La luz del amanecer entraba suavemente por las ventanas, iluminando el penthouse en tonos dorados. Hyunjin estaba de pie junto a la cama, con una taza de café en la mano, mirando el cuerpo desnudo de Felix. Estaba completamente tendido, su piel aún marcada por las embestidas de la noche anterior. El sudor seco brillaba bajo los primeros rayos de sol, mientras la sábana blanca apenas cubría sus caderas. La escena era el recuerdo de la rudeza y la pasión salvaje que había estallado entre ellos horas antes.


Hyunjin exhaló lentamente, sintiendo el sabor amargo del café en su boca, pero no podía apartar los ojos de Felix. Ese cuerpo que había poseído con tal brutalidad, ahora se veía tan vulnerable, tan jodidamente tentador incluso en reposo.


"¿Cómo demonios llegamos aquí?" pensó, pero no se permitía dudar. Su placer no debía ser perturbado por las preguntas.


Tomó su teléfono y marcó rápidamente. Minho contestó al segundo timbre, su voz profesional pero con un toque de curiosidad.


—¿Señor? —preguntó Minho, atento.


—Necesito que hagas algo para mí. —La voz de Hyunjin era firme, fría. Tomó un sorbo de su café, sus ojos aún fijos en el cuerpo dormido de Felix—. Quiero que investigues a alguien. Todo. Hasta el más mínimo detalle.


Minho hizo una pausa al otro lado de la línea, comprendiendo el tono severo de Hyunjin.


—Por supuesto, señor. ¿De quién se trata?


Hyunjin dejó la taza sobre la mesita de noche, inclinándose hacia Felix para observar su rostro dormido. Las marcas de los dedos de Hyunjin aún eran visibles en sus caderas, y había una ligera hinchazón en sus labios que dejaba claro qué había ocurrido entre ellos.


—Felix... —Hyunjin murmuró con una mezcla de satisfacción y frialdad—. El chico de la limpieza. Quiero que me consigas todo sobre él. Su nombre completo, dónde vive, sus antecedentes, cada jodido detalle.


Minho, desde el otro lado del teléfono, no expresó sorpresa, aunque estaba claro que la petición no era habitual. No era común que Hyunjin mostrara interés personal en nadie.


—¿Lo necesita hoy mismo? —preguntó Minho, su tono eficiente como siempre.


—Sí, tan pronto como sea posible —dijo Hyunjin, su mirada seguía fija en Felix, quien se movía ligeramente en su sueño, pero no despertaba. Su pecho subía y bajaba lentamente, ajeno al hecho de que su vida estaba a punto de ser diseccionada—. Y asegúrate de que sea discreto. Nadie más debe saber de esto.


Minho asintió en silencio, entendiendo la seriedad del asunto. Hyunjin no hacía peticiones así a la ligera, lo que significaba que el chico de la limpieza había dejado una impresión más fuerte de lo que cualquiera hubiera imaginado.


—Lo haré, señor. En cuanto tenga algo, se lo haré llegar —confirmó Minho.


Hyunjin cortó la llamada y se sentó al borde de la cama, pasando la mano por el pelo húmedo de Felix. Sus dedos recorrieron su nuca con una extraña suavidad, una contradicción después de la brutalidad con la que lo había tratado la noche anterior. Felix murmuró algo ininteligible, aún perdido en sus sueños, y se movió, girando levemente para quedar boca arriba.
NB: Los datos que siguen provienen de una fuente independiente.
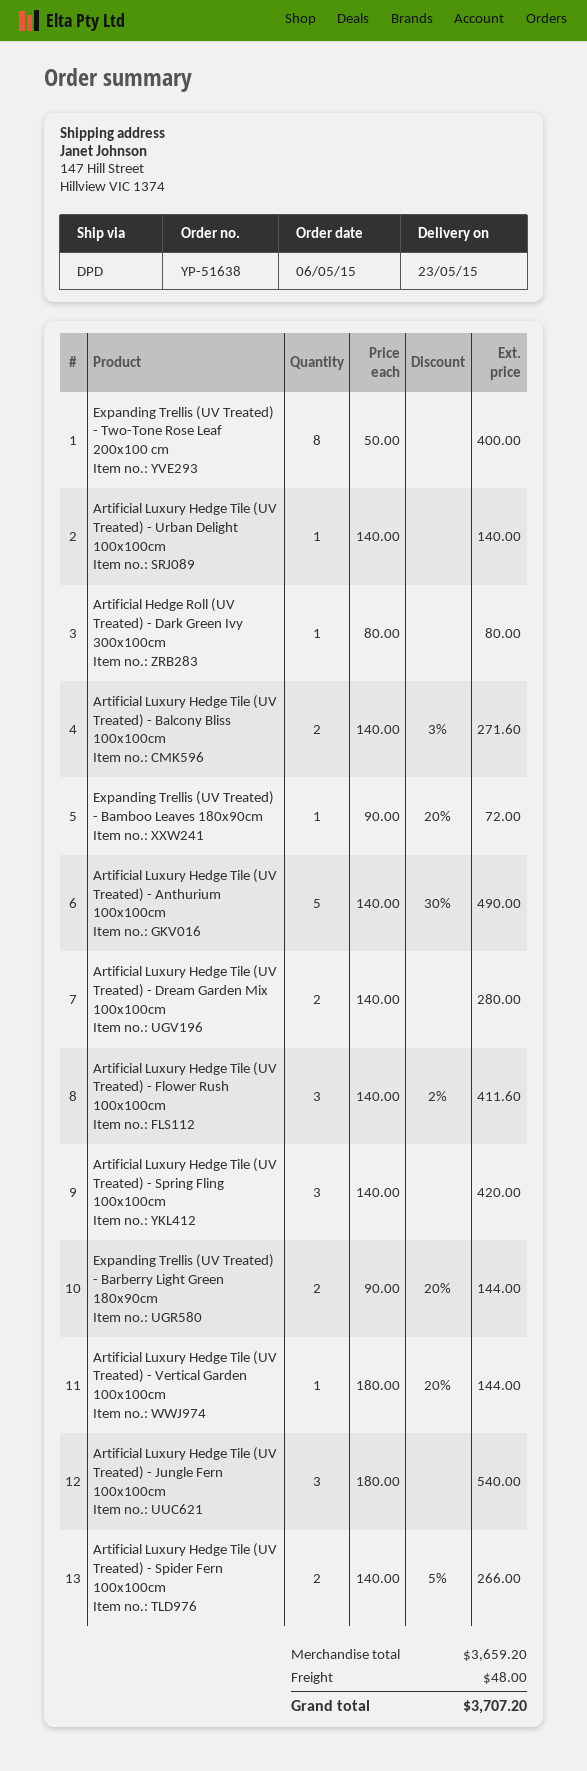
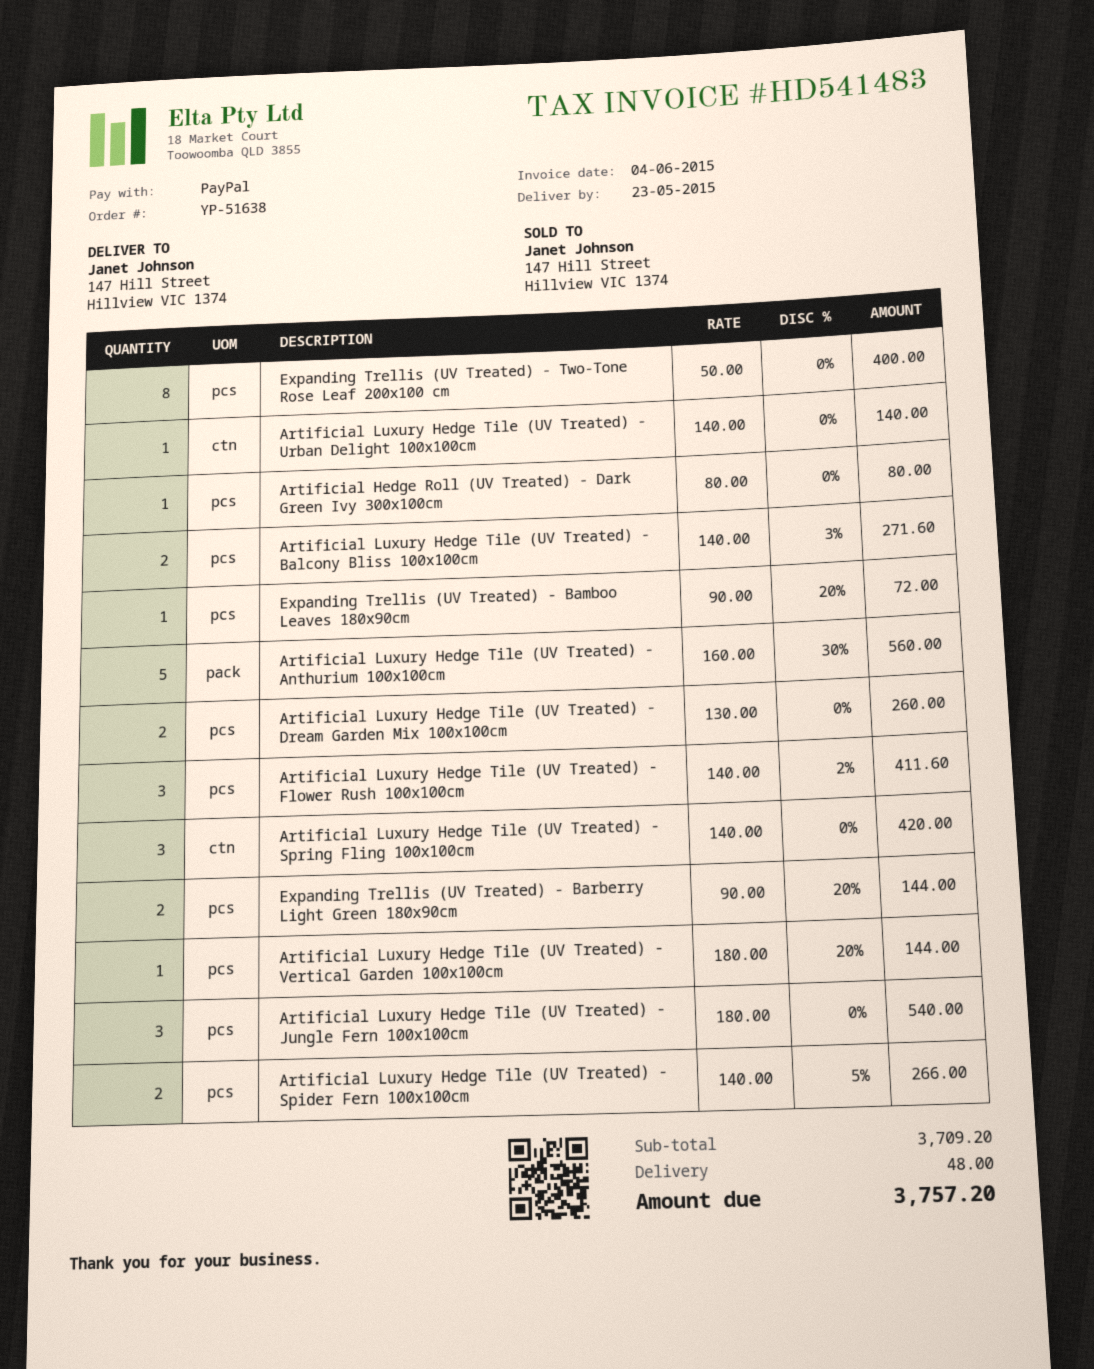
Artificial Luxury Hedge Tile (UV Treated) - Anthurium 100x100cm: 5 x 140.00 - 30% = 490.00 -> 5 x 160.00 - 30% = 560.00
Artificial Luxury Hedge Tile (UV Treated) - Dream Garden Mix 100x100cm: 2 x 140.00 = 280.00 -> 2 x 130.00 = 260.00
subtotal: 3659.20 -> 3709.20
total: 3707.20 -> 3757.20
Hyunjin lo observó con detenimiento. A pesar de su apariencia ruda, Felix tenía un aire inocente mientras dormía, como si fuera alguien completamente distinto al que había gemido y suplicado debajo de él horas antes. Aquella inocencia aparente lo irritaba y lo excitaba al mismo tiempo.


El teléfono vibró en su mano, un mensaje de Minho confirmando que ya estaba en ello. Hyunjin sonrió levemente, sabiendo que pronto tendría todo el control sobre Felix. Y ese control lo hacía sentir poderoso, mucho más que el simple placer físico de poseerlo.


Felix se movió de nuevo, sus labios entreabiertos, respirando pesadamente. Hyunjin sintió un impulso violento recorrerlo, un deseo primitivo de reclamarlo una vez más, de recordar a Felix quién era el que mandaba. Pero no lo haría, no todavía. Había que jugar esto con cuidado, paso a paso, asegurándose de que Felix nunca pudiera escapar de él.


Se levantó de la cama sin hacer ruido y caminó hacia el ventanal, mirando la ciudad a sus pies. Era su reino, y Felix, ese pobre chico de la limpieza, pronto sabría lo que era ser parte de él. Pero no como un igual. Jamás como un igual.


La tensión en sus hombros disminuyó mientras pensaba en lo que vendría. Sabía que Felix no tenía nada que ofrecerle, excepto su cuerpo, y eso era suficiente. Él no necesitaba más. Ni amor, ni complicaciones. Solo la sumisión absoluta, esa que Felix había entregado con tanta facilidad.


Hyunjin dio otro sorbo a su café y observó su reflejo en el cristal. Estaba satisfecho con lo que veía. El cazador siempre tenía que conocer cada detalle de su presa. Y ahora, con Minho trabajando en ello, pronto sabría todo lo que necesitaba sobre Felix.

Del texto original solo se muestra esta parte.